If you overcome the relevant computational infinities to learn "strategy" you will still only do so in the narrow horizon of a highly regulated game where causation has been eliminated by construction (ie., the space of all possible moves over the total horizon of the game can be known in an instant).

The state of all possible (past, current, future) configurations of a physical system cannot be computed -- it's an infinity computational statistics will never bridge.

The solution to self-driving cars will be to try and gamify the roads: robotize people so that machines can understand them. This is already happening on the internet: our behaviour made more machine-like so it can be predicted. I'm sceptical real-world behaviour can be so-constrained.

[+] nextos|6 years ago|reply

Exactly, that's why I think we need to put logic and probability theory back into cutting edge ML. [1,2] are only early approaches that show potential directions to achieve this.

Deep learning is very useful, but only one piece of the whole AGI puzzle.

Furthermore, many AI problems will benefit the generality of being formulated as a probabilistic program synthesis problem [3]. In this framework, lots of program semantics (~formal methods) concepts like abstract interpretation [4,5] might become very useful. They allow to explore huge program spaces very quickly.

Lastly, Pearl's do calculus [6] is a good starting point closely related to [1].

[1] http://probmods.org/

[2] http://pyro.ai/

[3] https://web.mit.edu/cocosci/Papers/Science-2015-Lake-1332-8....

[4] http://www.concrete-semantics.org/concrete-semantics.pdf

[5] http://adam.chlipala.net/frap/frap_book.pdf

[6] http://bayes.cs.ucla.edu/BOOK-2K/causality2-epilogue.pdf

[+] iandanforth|6 years ago|reply

The causal argument suffers from a problem of nomenclature.

On one side we have the colloquial understanding of cause and effect where a cause is a true impetus of effect. On the other side we have "causal" learning in biology where you're not actually learning causes, just strong correlations. We can learn just about any temporal association even if there is no direct cause-effect relationship. Random reward structures are a way to illustrate this: present a reinforcing stimulus to an animal at random times and a random subset of behavior will increase in frequency. The animal develops a false "causal" belief that a series of its actions is influencing the presentation of a reward.

That's why I like focusing on "sequence prediction", even colloquially we know predictions can be wrong. Those predictions can be influenced by low-d world models, but you don't accidentally elevate that model to claim a pure/symbolic/accurate model as can happen with incautious use of the words like "causal."

[+] naasking|6 years ago|reply

> Animals operate with causal models of a very small number of parameters: these models richly describe how an intervention on one variable causes another to change. These models cannot be inferred from association (hence the last 500 years of science).

* Tegmark and Wu's AI Physicist: https://news.ycombinator.com/item?id=18381827

* AIXI: https://en.wikipedia.org/wiki/AIXI

[+] scottlegrand2|6 years ago|reply

Or you could engineer the roads and the cars to provide telemetry on where they are in high resolution in real time.

This would reduce a nearly impossible job in machine intelligence to a really difficult simulation problem.

But I don't see that happening anytime soon.

[+] unknown|6 years ago|reply

[deleted]

[+] nabla9|6 years ago|reply

This is clever crackpottery type brainstorming from a smart person.

The author has extremely grand set of connections he developed. It ties down Buddha, enlightenment, vipassana meditation, artificial intelligence, cybernetics, fractals and neuroscience. Nothing wrong with that, of course.

Creative thinker should have these kind of crazy ideas and connections every day or at least once a week. I carry with me a notebook that is full of them.

Most ideas die as 'premature babies'. They may be interesting to think and write down, but they are not fully developed and never fit together as well as you initially thought. Filtering and piking some of them to work with is important. Giving them up is the difference between crackpot and non-crackpot.
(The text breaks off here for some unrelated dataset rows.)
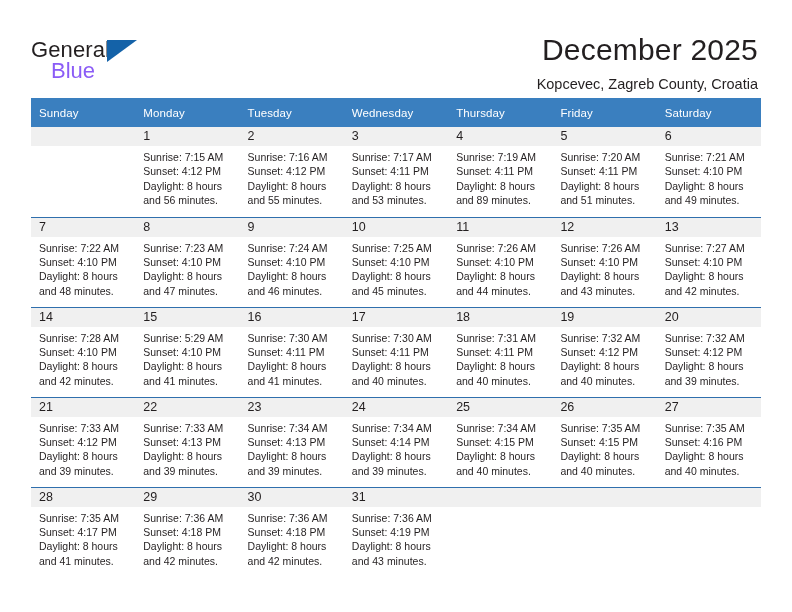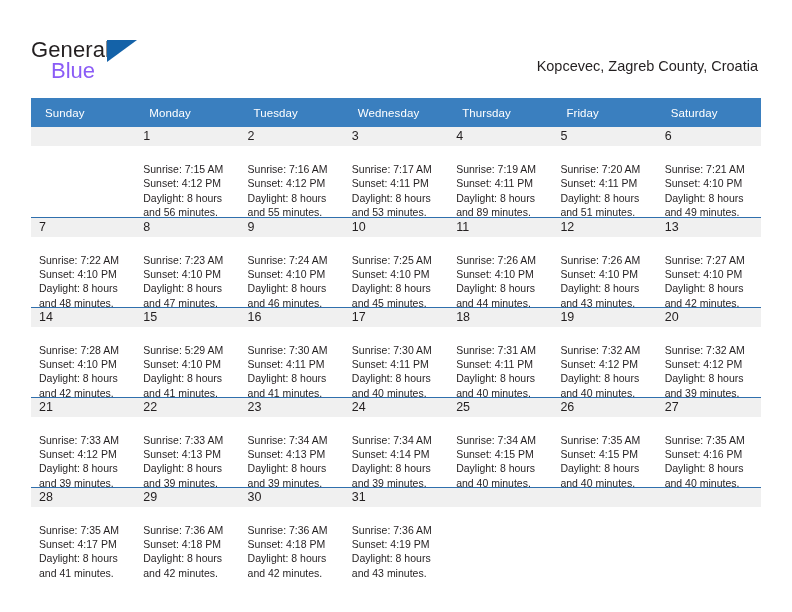"December 2025" div.cal-title { html: none -> <div>December 2025</div> }
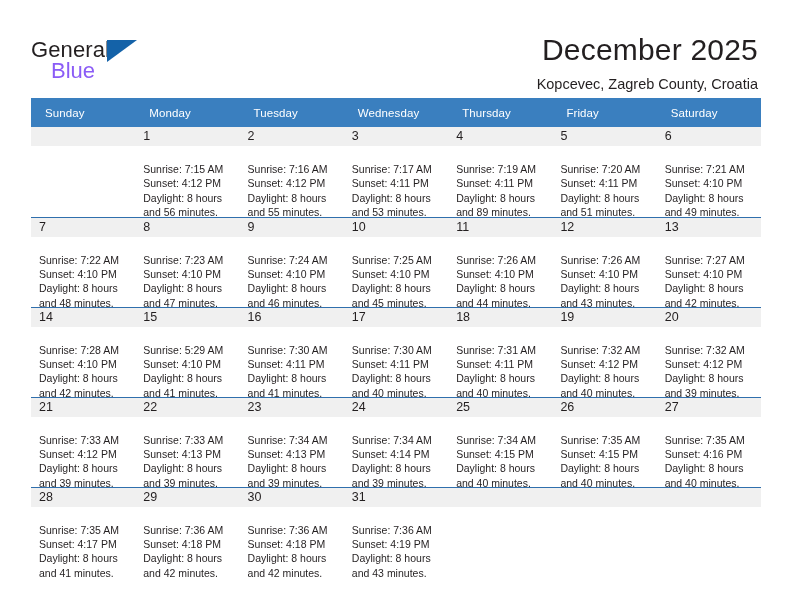"Sunday" .calendar th { padding: 5px 0 5px 14px -> 5px 0 5px 8px }
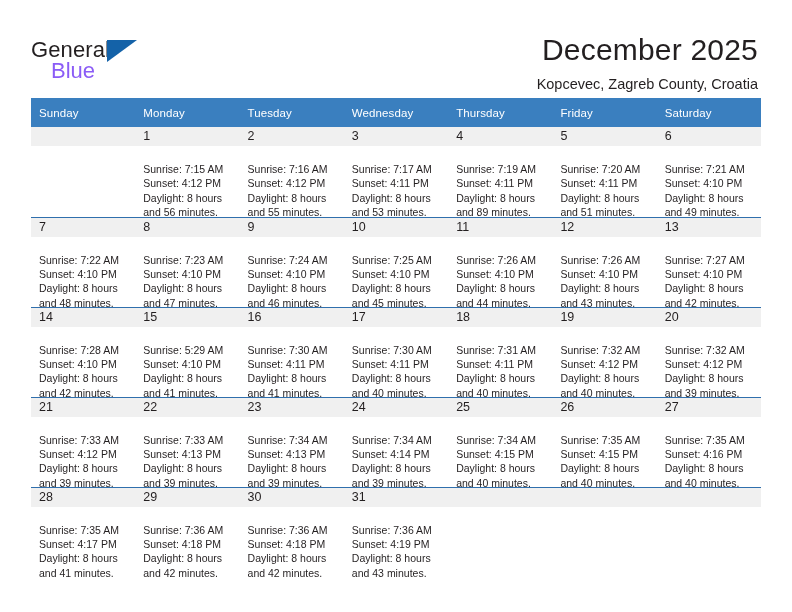"Sunrise: 7:15 AM" .details { padding: 16px 6px 0 8px -> 4px 6px 0 8px }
Forcing grand connections prematurely makes this crackpottery type. Sharing the creative brainstorm in an essay that does not try make up connections would be easier to read.

[+] scottlocklin|6 years ago|reply

>This is clever crackpottery type brainstorming from a smart person.

I think you're being too kind here. It's just crackpottery as far as I can tell. I agree with you though that it is the type of dumb idea that should die in a private notebook.

[+] anst|6 years ago|reply

Yeah, stir some mysterious ideas, maybe someone sees there a meaning. Quite surprised with this kind of vague magical thinking coming from lesswrong (thought they were rationalists or something).

[+] mcguire|6 years ago|reply

Are you reading the same article?

[+] tgflynn|6 years ago|reply

The line between crackpottery and genius is a fine one. If blogs had existed in 1900 and a certain patent clerk had written a post on his ideas about clock synchronization somehow being related to electromagnetism, many would have dismissed him as a crackpot as well.

The questions this article relates to are among the most profound and difficult that human reason has ever attempted to confront. I think one should be careful in labeling such ambitious speculation as crackpottery just because it doesn't yet amount to a fully coherent and formally testable theory.

[+] scythe|6 years ago|reply

To be clear, you’re not disagreeing that the author identifies a problem—you disagree (as I do) that “organized fractally” is not a meaningful phrase that can guide the development of new AI, correct?

[+] NOT_A_ROBOT|6 years ago|reply

For the past 10 years, I have been called a "crackpot" by friends and family, but It never crushed my motivation.

I moved forward with 5 hours days / 5 days a week while keeping a full time job.

Today I am sitting on a serious "wealth machine".

We have to accept that 98% of human cannot "think outside the box"

[+] skunkworker|6 years ago|reply

This article seems out-of-date by 5 years or more even though it was published today, and I am unsure as to why.

It calls out long short term memory but doesn't mention recent (last 5 years) improvements like Gated Recurrent Networks (GRUs) or Transformers (GPT-2, huggingface/transformers) which have shown significant improvements over the traditional LSTM model. These can handle time series data much better than older models could.

[+] joe_the_user|6 years ago|reply

I think you need to give details and references to support a claim that these innovations make a fundamental difference.

I don't doubt that the things you mention involve improvements but are these improvements doing better on the same benchmarks in the same fashion or a fundamental change. I read many claims that recent changes in deep learning represent the former.

[+] lern_too_spel|6 years ago|reply

Even weirder, it calls LSTM a "newly invented variant" of RNN. LSTM is 20 years old.

[+] hnews_account_1|6 years ago|reply

Any links to heavy time series based machine learning algorithms? I'm in finance, and while I know how to establish and run a random forest or gradient boost regressor using standard libraries, I've never had a good handle on them.

[+] joe_the_user|6 years ago|reply

This claim seems plausible.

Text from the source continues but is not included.